Set Diffusion: Interpolating Token Orderings Between Autoregression and Diffusion for Fast and Flexible Decoding

1Cornell University
ICML 2026

Block Diffusion:

Fixed block partitioning
KV-cache updates only after each block

Set Diffusion (Ours):

Flexible position-biased decoding
KV-cache updates every step
more likely to decode less likely to decode

Core Idea

Diffusion language models can generate many tokens in parallel, but standard masked diffusion is usually fixed-length and cannot reuse a KV cache. Block diffusion restores variable-length, cacheable generation by decoding contiguous blocks left-to-right. Set diffusion keeps the autoregressive factorization, but replaces fixed blocks with flexible-position, flexible-length token sets.

Why Blocks Are Not Enough

Block diffusion models a sequence as a left-to-right sequence of contiguous blocks. It is already a useful bridge between autoregressive and diffusion language models: tokens inside a block can be denoised in parallel, and completed blocks can be cached.

The limitation is the fixed block structure. A model cannot naturally insert tokens at arbitrary positions, choose differently sized groups of tokens, or update the cache until the whole current block has been decoded. That restricts infilling, arbitrary-position editing, and parallel sampling.

Set Diffusion

Set diffusion models a sequence by marginalizing over generation orders of position sets. A position set \( \sigma_n \) is a nonempty subset of token positions; the sets are disjoint and together cover the whole sequence. At step \( n \), an order policy selects the next positions, and a diffusion model predicts their token values conditioned on earlier revealed sets:

\[ p_\theta(x) = \sum_\sigma \prod_{n=1}^{N} \pi(\sigma_n \mid x_{<\sigma_n}) p_\theta(x_{\sigma_n} \mid x_{<\sigma_n}). \]

This factorization contains several familiar cases. Single left-to-right tokens recover autoregression. Uniform random positions recover order-agnostic masked diffusion. Fixed contiguous left-to-right sets recover block diffusion. The useful middle ground is everything in between.

Flexible positions

Sets can contain arbitrary positions, enabling insertion and infilling rather than only next-block decoding.

Flexible sizes

Larger sets expose more parallelism; smaller sets preserve a stronger autoregressive bias.

Cacheable steps

After a set is accepted, its keys and values can be committed before the next inference step.

Interpolating Token Orderings

Instead of parameterizing the ordering distribution \( \pi(\sigma) \) directly, set diffusion samples reveal times. Let \( \tau \in [0,1] \) denote normalized ordering time. Each position \( \ell \) has a monotone schedule \( \alpha^\ell_\tau \), where \( \alpha^\ell_\tau = \Pr(R_\ell \le \tau) \) is the probability that position \( \ell \) has been revealed by time \( \tau \). Sorting the sampled reveal times \( R_\ell \) produces a generation order; ties form token sets.
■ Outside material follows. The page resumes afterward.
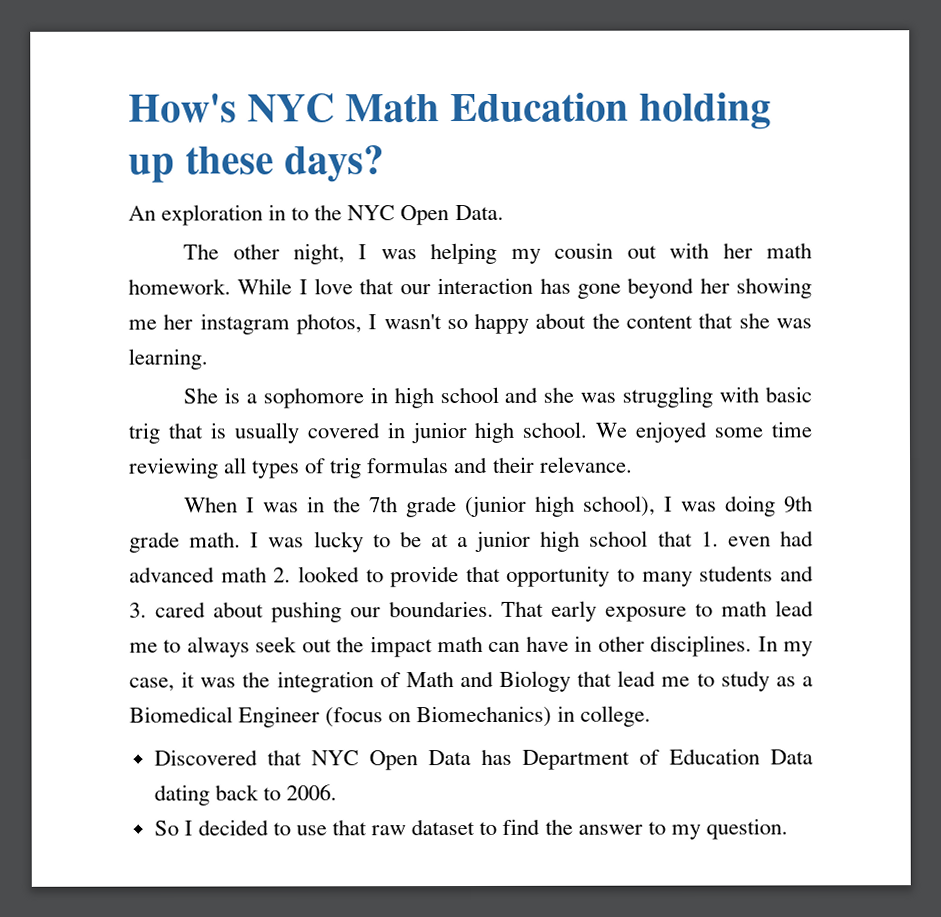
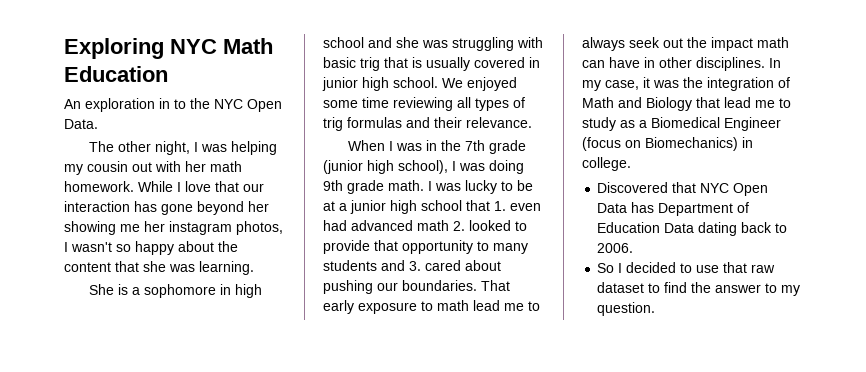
- How's NYC Math Education holding up these days?
+ Exploring NYC Math Education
Position-offset schedules shift each position's active generation interval along the sequence. The interval width \( w \) controls the ordering bias: as \( w \) approaches \( 1/L \), the order concentrates on left-to-right generation; as \( w \) grows, more positions are eligible together, increasing parallelism and moving toward order-agnostic diffusion.

Reveal-time CDFs interpolating from autoregression through Sliding-Window SetDLM to MDLM

The decoding width controls how strongly the order favors left-to-right generation.

Sliding-Window SetDLM

SW-SetDLM is a practical instantiation of set diffusion. It combines a position-offset ordering distribution, a factorized token-set likelihood, and a set-causal transformer. At inference time, a sliding output window selects positions whose active intervals contain the current ordering time; those candidates are denoised in parallel, accepted tokens are committed, and their keys and values are appended to the cache before the next step.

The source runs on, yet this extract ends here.